Anand Ram Mukhlis Khatri Lahori (1699–1750) was an 18th-century chronicler, poet and lexicographer active in Persian. Originally from a Khatri family of Sialkot in Punjab, but based in Delhi, his grandfather Gajpat Rai had a high position in Mughal bureaucracy while his father Hirday Ram was a vakil of Amin Khan Turani at the court of Muhammad Shah.

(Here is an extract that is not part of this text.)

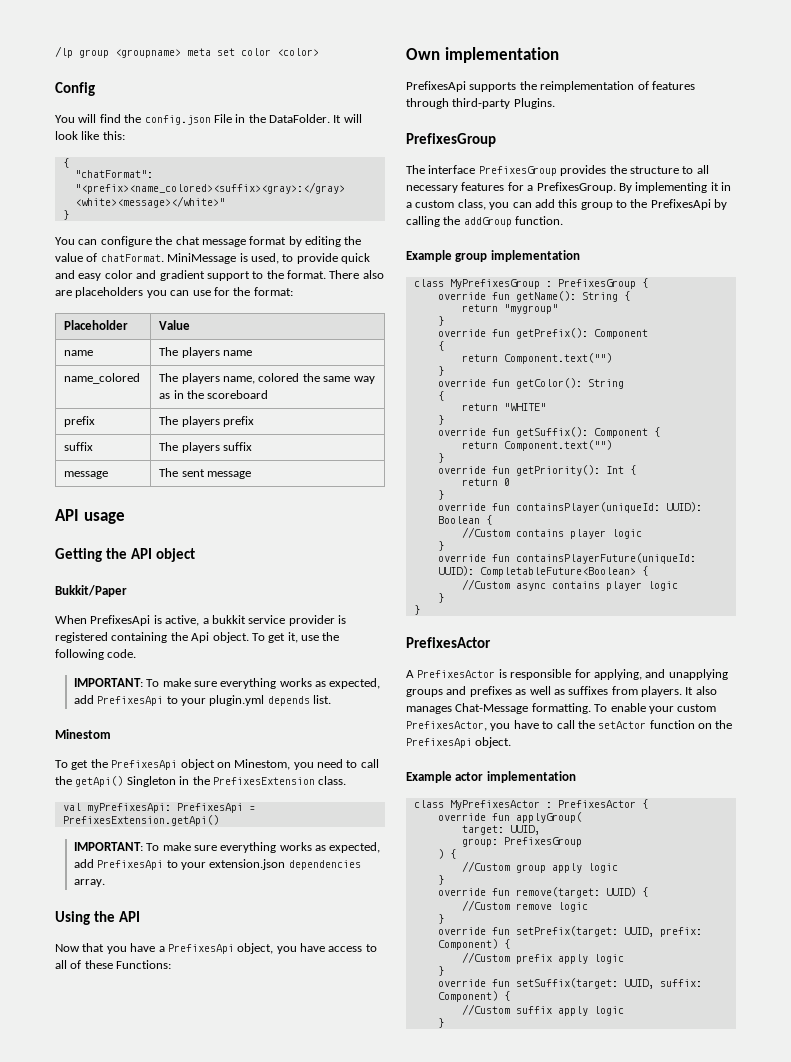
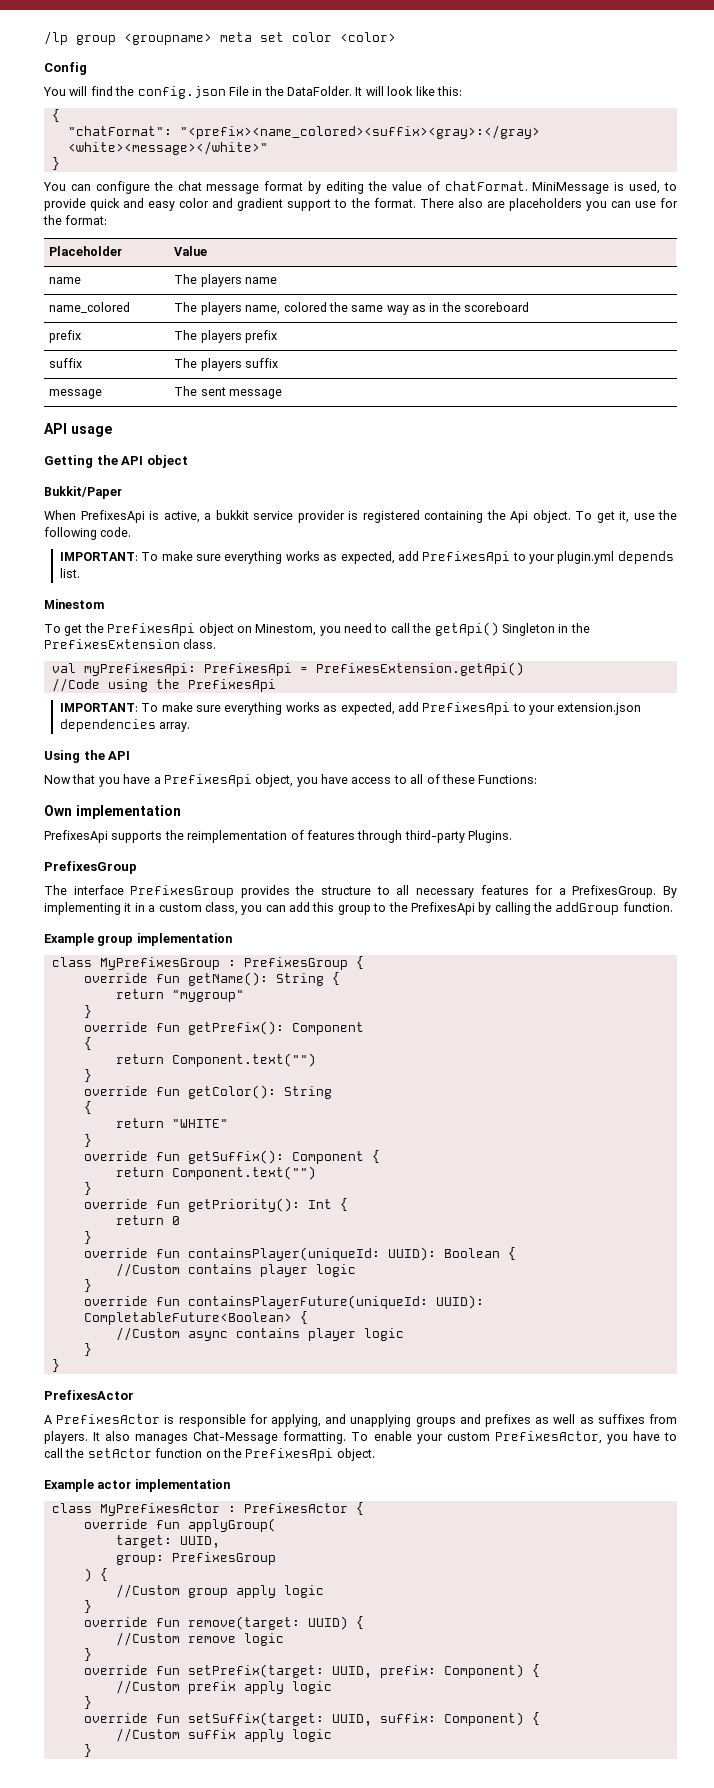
+ //Code using the PrefixesApi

After the death of Amin Khan, his successor Qamar ud-Din Khan appointed Mukhlis as his vakil. Mukhlis had also served as vakil of governors of Multan and Lahore during the time of invasion of Nader Shah. Mukhlis was a prolific writer and has left a large number of works, most important of which is Badāʾiʾ-i waqāʾiʾ, which is divided into three parts. First part is an eyewitness narration of Nader Shah's sack of Delhi; in second he gives first-hand report of Muhammad Shah's campaign against Ali Mohammed Khan Rohilla. Third concerns with the 1748 invasion of Ahmad Shah Abdali. His other notable works include Mir’āt al-Iṣt̤ilāḥ, on Persian lexicography, a Dīvān comprising ghazals and mathnavis, and a collection of letters named Ruqaʿāt i Mukhliṣ. Other works by Mukhlis include Chamanistān, a collection of anecdotes and witticism, Rāḥat al-faras, etc.